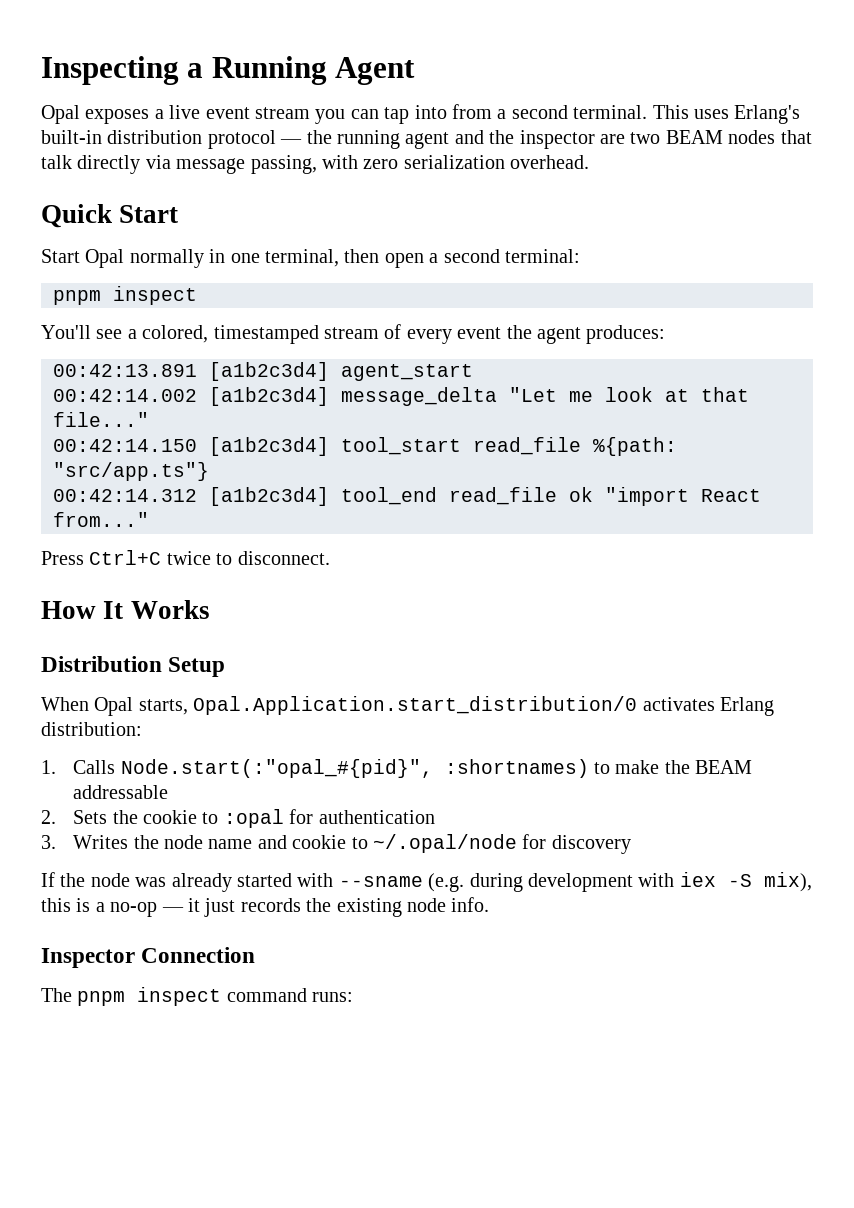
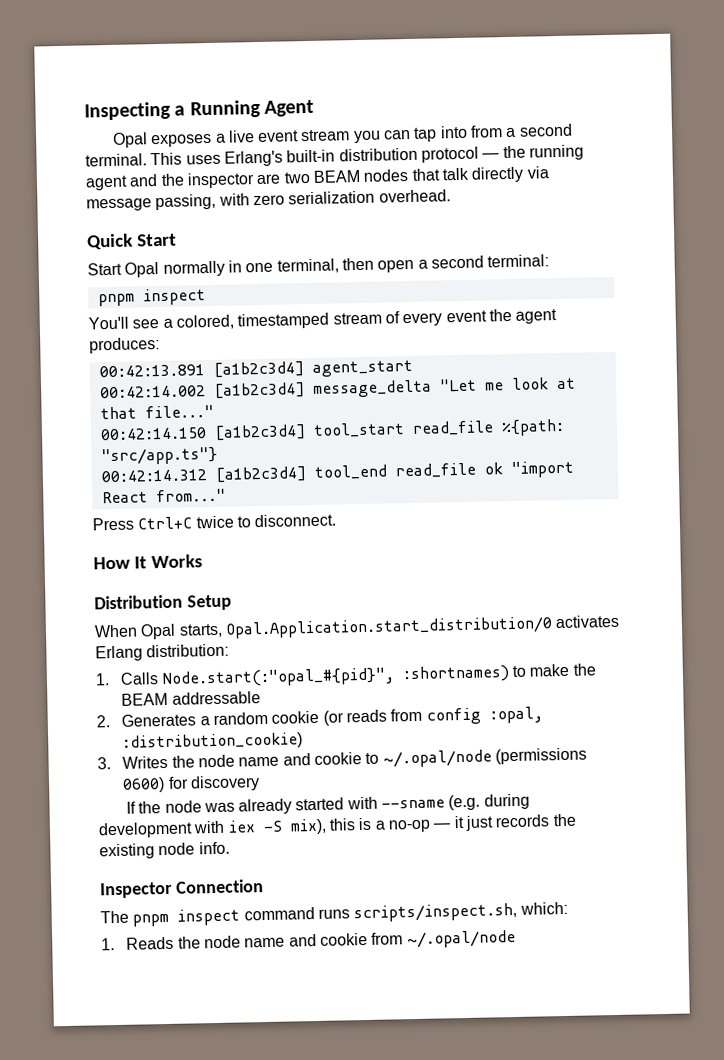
- 2. Sets the cookie to :opal for authentication
+ 2. Generates a random cookie (or reads from config :opal, :distribution_cookie)
- 3. Writes the node name and cookie to ~/.opal/node for discovery
+ 3. Writes the node name and cookie to ~/.opal/node (permissions 0600) for discovery
- The pnpm inspect command runs:
+ The pnpm inspect command runs scripts/inspect.sh, which:
+ 1. Reads the node name and cookie from ~/.opal/node

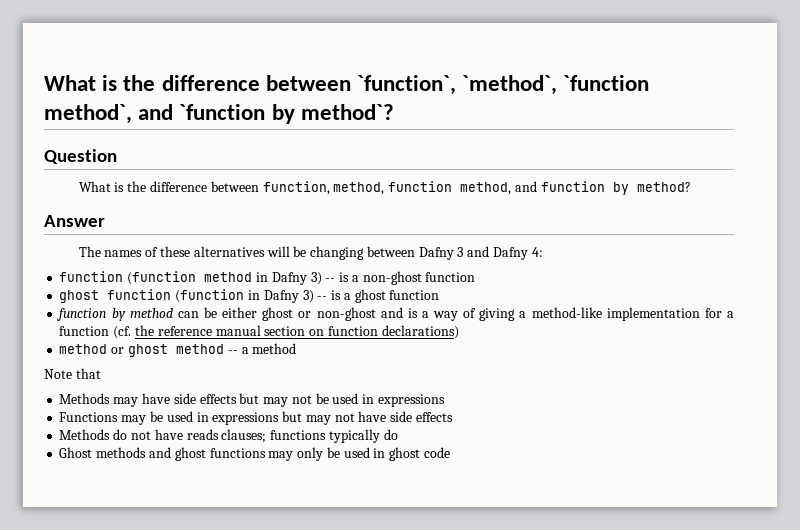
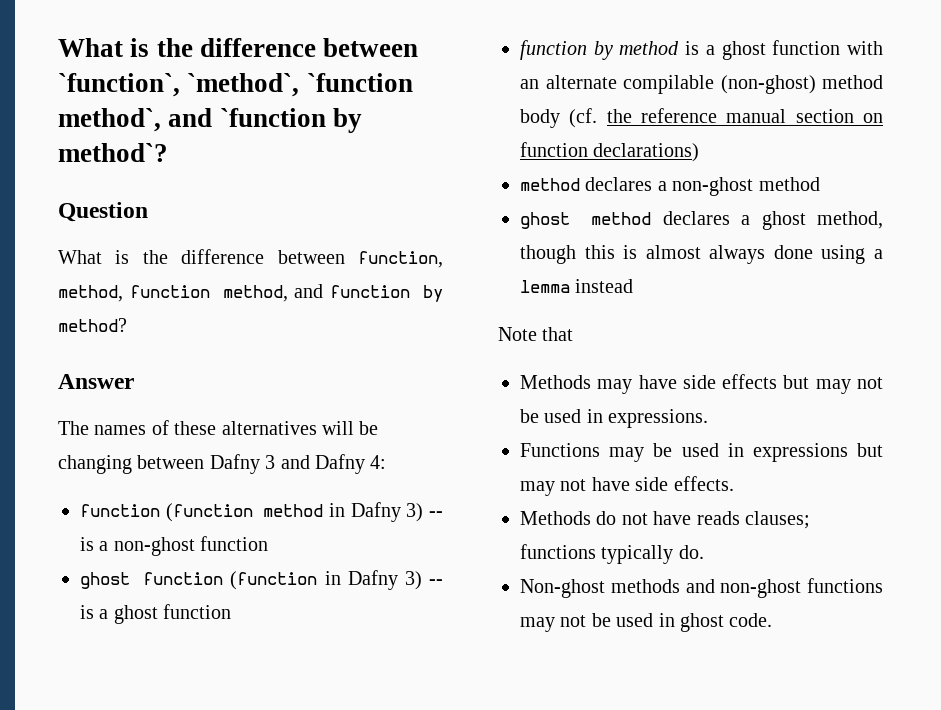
- function by method can be either ghost or non-ghost and is a way of giving a method-like implementation for a function (cf. the reference manual section on function declarations)
+ function by method is a ghost function with an alternate compilable (non-ghost) method body (cf. the reference manual section on function declarations)
- method or ghost method -- a method
+ method declares a non-ghost method
+ ghost method declares a ghost method, though this is almost always done using a lemma instead
- Methods may have side effects but may not be used in expressions
+ Methods may have side effects but may not be used in expressions.
- Functions may be used in expressions but may not have side effects
+ Functions may be used in expressions but may not have side effects.
- Methods do not have reads clauses; functions typically do
- Ghost methods and ghost functions may only be used in ghost code
+ Methods do not have reads clauses; functions typically do.
+ Non-ghost methods and non-ghost functions may not be used in ghost code.

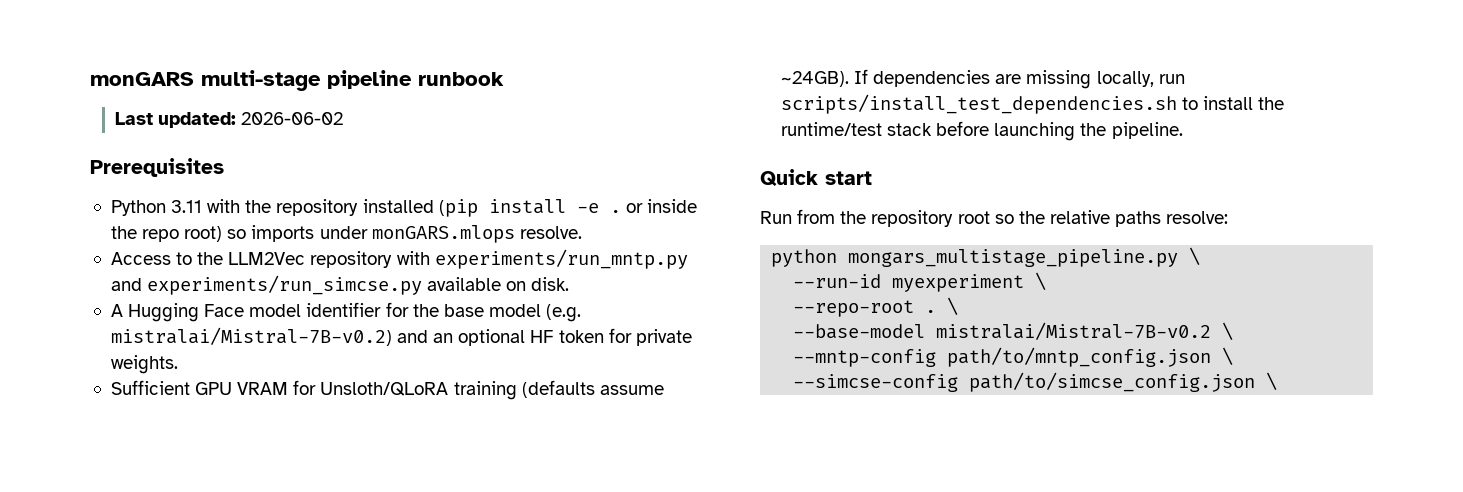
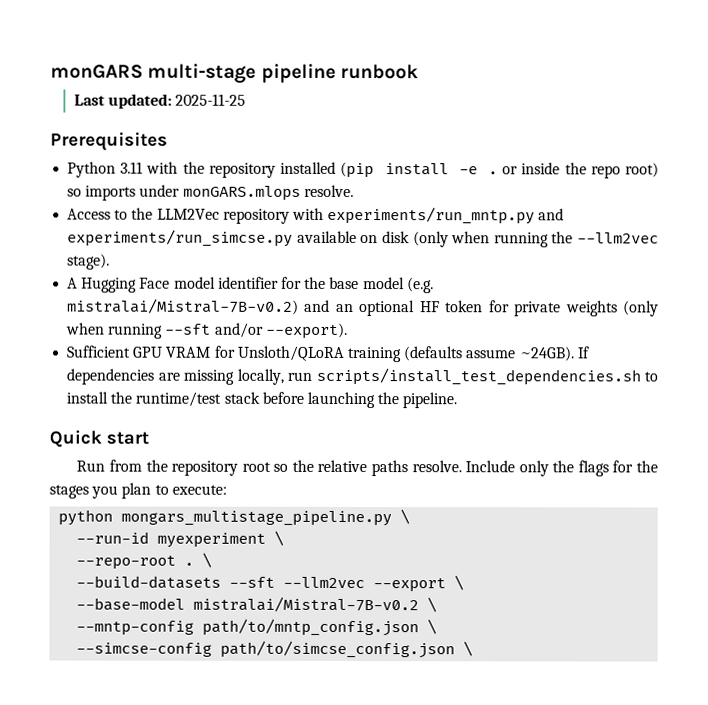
- Last updated: 2026-06-02
+ Last updated: 2025-11-25
- Access to the LLM2Vec repository with experiments/run_mntp.py and experiments/run_simcse.py available on disk.
+ Access to the LLM2Vec repository with experiments/run_mntp.py and experiments/run_simcse.py available on disk (only when running the --llm2vec stage).
- A Hugging Face model identifier for the base model (e.g. mistralai/Mistral-7B-v0.2) and an optional HF token for private weights.
+ A Hugging Face model identifier for the base model (e.g. mistralai/Mistral-7B-v0.2) and an optional HF token for private weights (only when running --sft and/or --export).
- Run from the repository root so the relative paths resolve:
+ Run from the repository root so the relative paths resolve. Include only the flags for the stages you plan to execute:
+ --build-datasets --sft --llm2vec --export \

+++

What you are asked to do: From the line containing "Last updated: 2025-11-25" to the final line of the data above, transcribe every line exactly and nothing more.

Response area:
+ Last updated: 2025-11-25
- Access to the LLM2Vec repository with experiments/run_mntp.py and experiments/run_simcse.py available on disk.
+ Access to the LLM2Vec repository with experiments/run_mntp.py and experiments/run_simcse.py available on disk (only when running the --llm2vec stage).
- A Hugging Face model identifier for the base model (e.g. mistralai/Mistral-7B-v0.2) and an optional HF token for private weights.
+ A Hugging Face model identifier for the base model (e.g. mistralai/Mistral-7B-v0.2) and an optional HF token for private weights (only when running --sft and/or --export).
- Run from the repository root so the relative paths resolve:
+ Run from the repository root so the relative paths resolve. Include only the flags for the stages you plan to execute:
+ --build-datasets --sft --llm2vec --export \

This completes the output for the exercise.